The paper explained: “Tokyo has provided billions of dollars of low-interest loans to build coal power plants in India, Vietnam and Indonesia through the Japan Bank for International Cooperation, using equipment from manufacturers such as Mitsubishi Heavy, Hitachi and Toshiba. These projects have come under attack from environmental campaigners because they set fast-growing economies on a path towards decades of high carbon emissions, contributing to future climate change.”

The Japan Times has a Q&A about the nation’s new ‘historic’ coal policy which will see the shutting down of about 100 coal-fired power plants by 2030: “Of the 100 units being shut down, many are older, smaller-scale plants. Most of those predicted to be in operation in 2030 are newer, larger-capacity plants. But Japan will still face pressure to further reduce its reliance on coal, both domestically and abroad, and embrace renewable energy sources and other cleaner energy forms such as LNG.”

In the US, the Financial Times reports on the comments made by Matt Gallagher, chief executive of Parsley Energy, one of Texas’s biggest independent oil producers, who claims that US crude production has already peaked due to the recent price crash. “I don’t think I’ll see 13 million [bpd] again in my lifetime,” the 37 year old Mr Gallagher tells the Financial Times. “It is really dejecting, because drilling our first well in 2009 we saw the wave of energy independence at our fingertips for the US, and it was very rewarding to be a part of it.” The FT adds: “In his interview with the FT he spoke of his admiration for the European oil supermajors that recently announced net-zero emissions goals. He also called for an end to flaring in the shale patch.”

A comment piece in the FT by Derek Brower, who leads the newspapers energy coverage in the US, asks whether the “party is over” for US oil and gas: “Big oil blames eco-warriors. The American Petroleum Institute, a lobby group, hit out at a ‘barrage of baseless, activist-led litigation’. Dan Brouillette, Mr Trump’s energy secretary, cited ‘a well-funded environmental lobby, using our nation’s court system to further their agenda’. It is more than that. Duke and Dominion are both plotting net zero emissions futures. Battling environmentalists so they could build their pipeline across the Appalachian Trail would not have been a good look.

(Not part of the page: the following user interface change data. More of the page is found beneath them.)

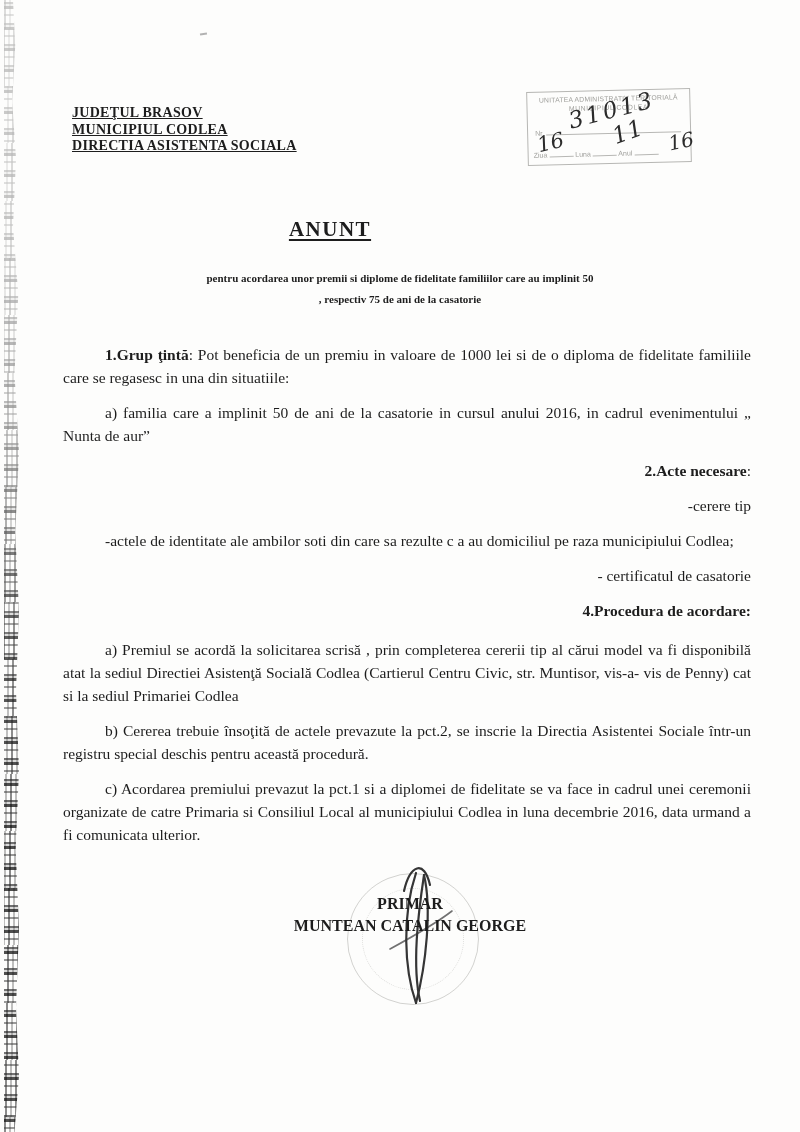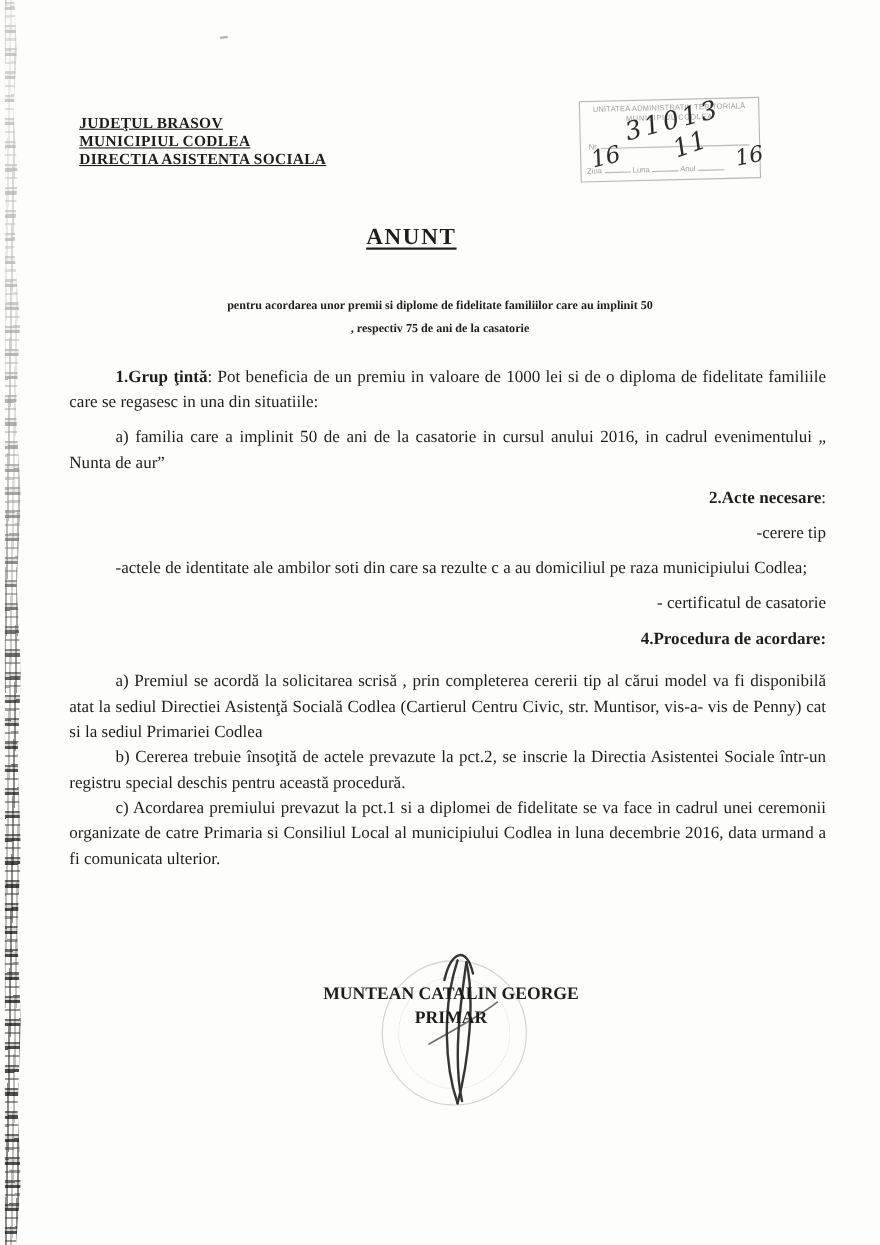"ANUNT" .title-wrap { padding-left: 44px -> none; top: 203px -> 217px }
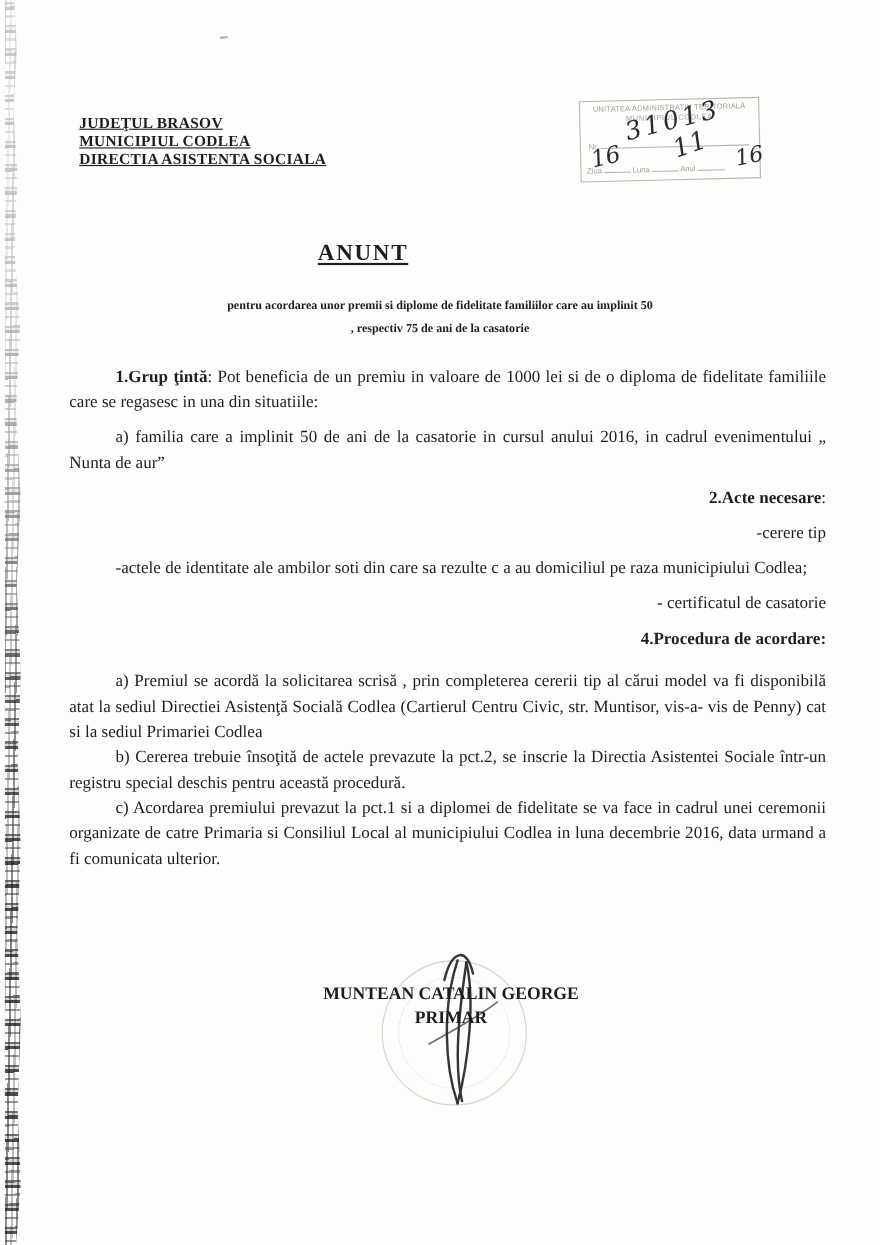"1.Grup ţintă: Pot beneficia de" .body-flow p { margin: 0 0 9px 0 -> 12px 0 9px 0 }
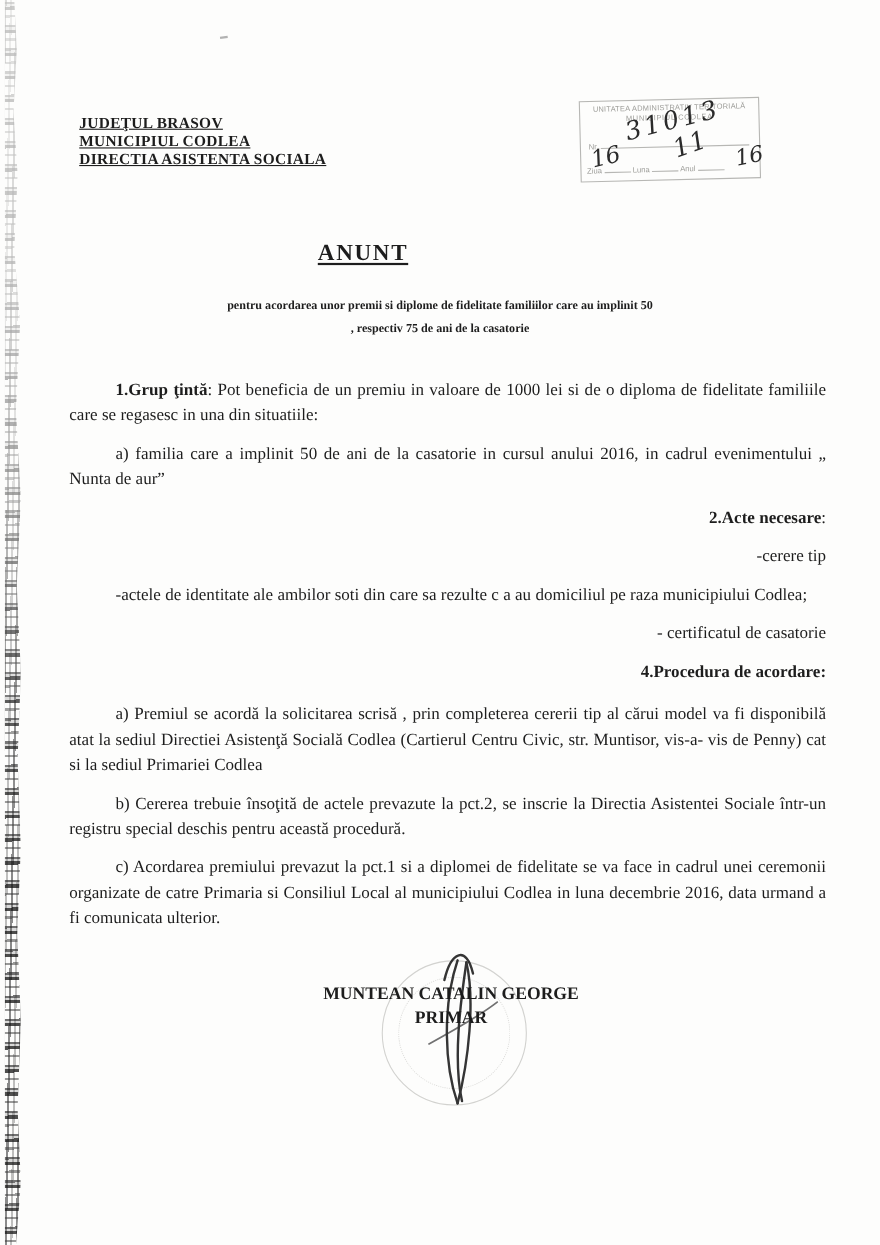"MUNTEAN CATALIN GEORGE" div { order: before "PRIMAR" -> after "PRIMAR" }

The backdrop has changed, too. While the US will remain the world’s biggest oil and gas market, renewables are now its growth business.” A feature in the New York Times notes that “oil and gas companies are hurtling toward bankruptcy, raising fears that wells will be left leaking planet-warming pollutants, with cleanup cost left to taxpayers”. The Guardian also has a feature asking “what next” for the global oil and gas industry: “While oil and gas are not alone in struggling in the economic slump, the reality of the climate crisis is starting to bite, analysts say.”